Conclusion: Strategic Adaptation for RCM Success

The dynamic landscape of healthcare revenue cycle management demands strategic adaptation and a proactive approach. As April Torres highlights, challenges stemming from diverse payer requirements, internal hurdles related to staffing and processes, and the evolution of work models all require creative problem-solving and robust solutions.

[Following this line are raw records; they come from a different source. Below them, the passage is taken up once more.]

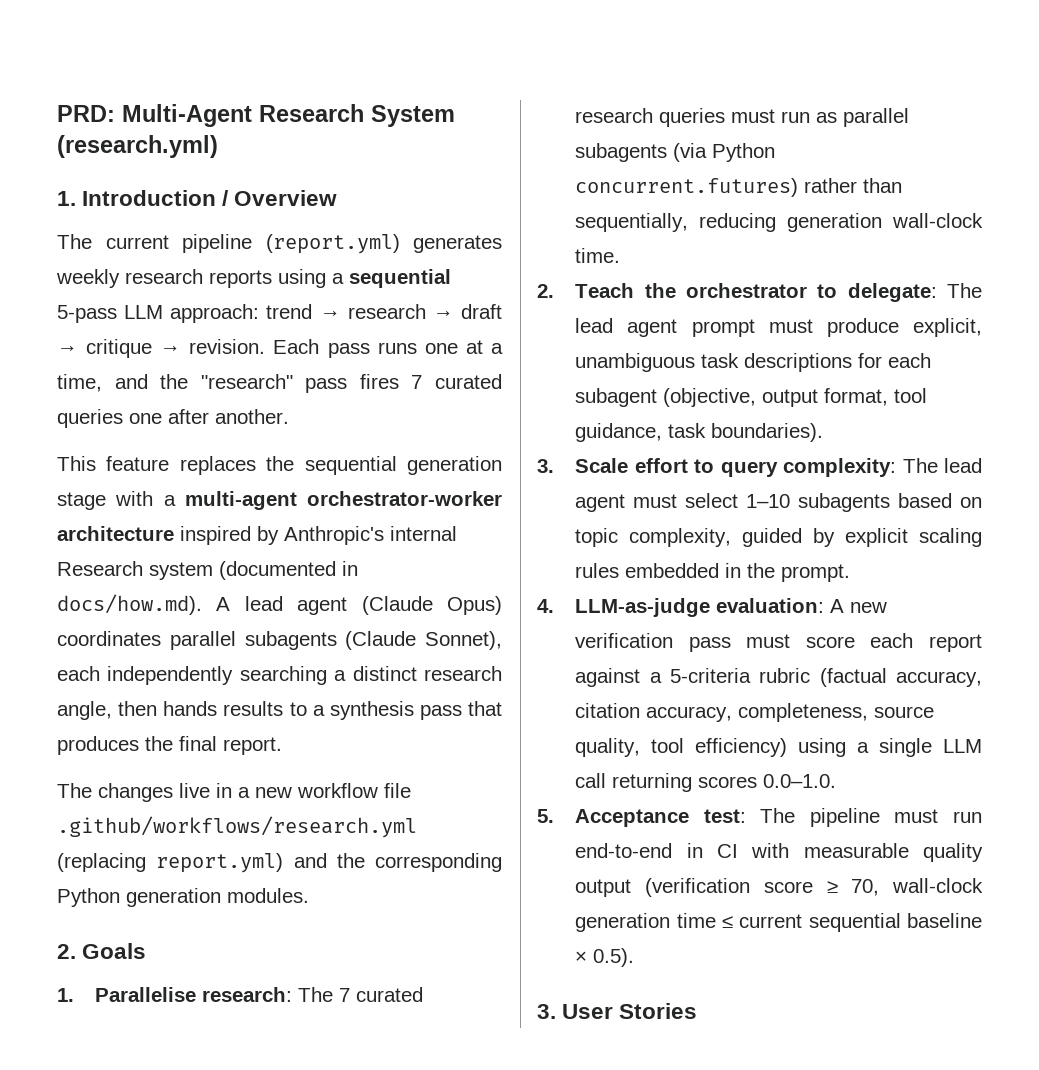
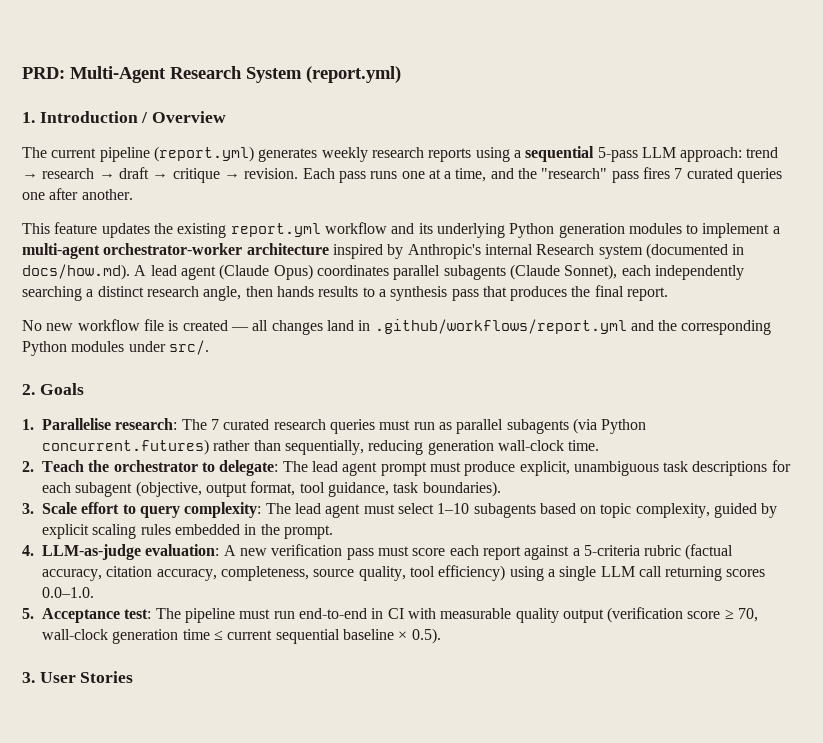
- PRD: Multi-Agent Research System (research.yml)
+ PRD: Multi-Agent Research System (report.yml)
- This feature replaces the sequential generation stage with a multi-agent orchestrator-worker architecture inspired by Anthropic's internal Research system (documented in docs/how.md). A lead agent (Claude Opus) coordinates parallel subagents (Claude Sonnet), each independently searching a distinct research angle, then hands results to a synthesis pass that produces the final report.
+ This feature updates the existing report.yml workflow and its underlying Python generation modules to implement a multi-agent orchestrator-worker architecture inspired by Anthropic's internal Research system (documented in docs/how.md). A lead agent (Claude Opus) coordinates parallel subagents (Claude Sonnet), each independently searching a distinct research angle, then hands results to a synthesis pass that produces the final report.
- The changes live in a new workflow file .github/workflows/research.yml (replacing report.yml) and the corresponding Python generation modules.
+ No new workflow file is created — all changes land in .github/workflows/report.yml and the corresponding Python modules under src/.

Understanding these trends isn't about being "trendy"; it's about equipping healthcare teams with the strategies to maintain financial stability, accelerate revenue, and ultimately, deliver quality patient care. This includes a heightened focus on patient financial engagement, as patients are shouldering more of their healthcare costs and expect seamless, digital-first experiences similar to those in banking. Offering flexible payment options, easy-to-understand billing, and online payment portals are no longer optional but crucial for patient satisfaction and revenue acceleration. Cybersecurity concerns also remain paramount, given the sensitive patient data handled by the industry, necessitating strong measures to protect against breaches that could disrupt RCM and damage reputation.

For revenue cycle leaders looking to navigate these complexities, investing in innovation is key. Technology, especially advanced AI and automation, plays a pivotal role in streamlining operations, reducing manual processes, and enhancing efficiency. By embracing solutions like Magical's Agentic AI, healthcare organizations can automate repetitive RCM workflows, from claims processing to denials management and payment posting, achieving significant improvements in efficiency and accuracy.

Ready to transform your RCM processes and empower your team? See how Magical's Agentic AI can automate your most time-consuming workflows, making them self-driving and reliable. Request a personalized demo today!

By taking a proactive stance and leveraging cutting-edge tools, revenue cycle leaders can steer their organizations through challenging times, ensure financial well-being, and ultimately, support their core mission of patient care. The future of RCM is not just about managing transactions; it's about optimizing every step of the patient's financial journey with intelligence, efficiency, and a human-centered approach.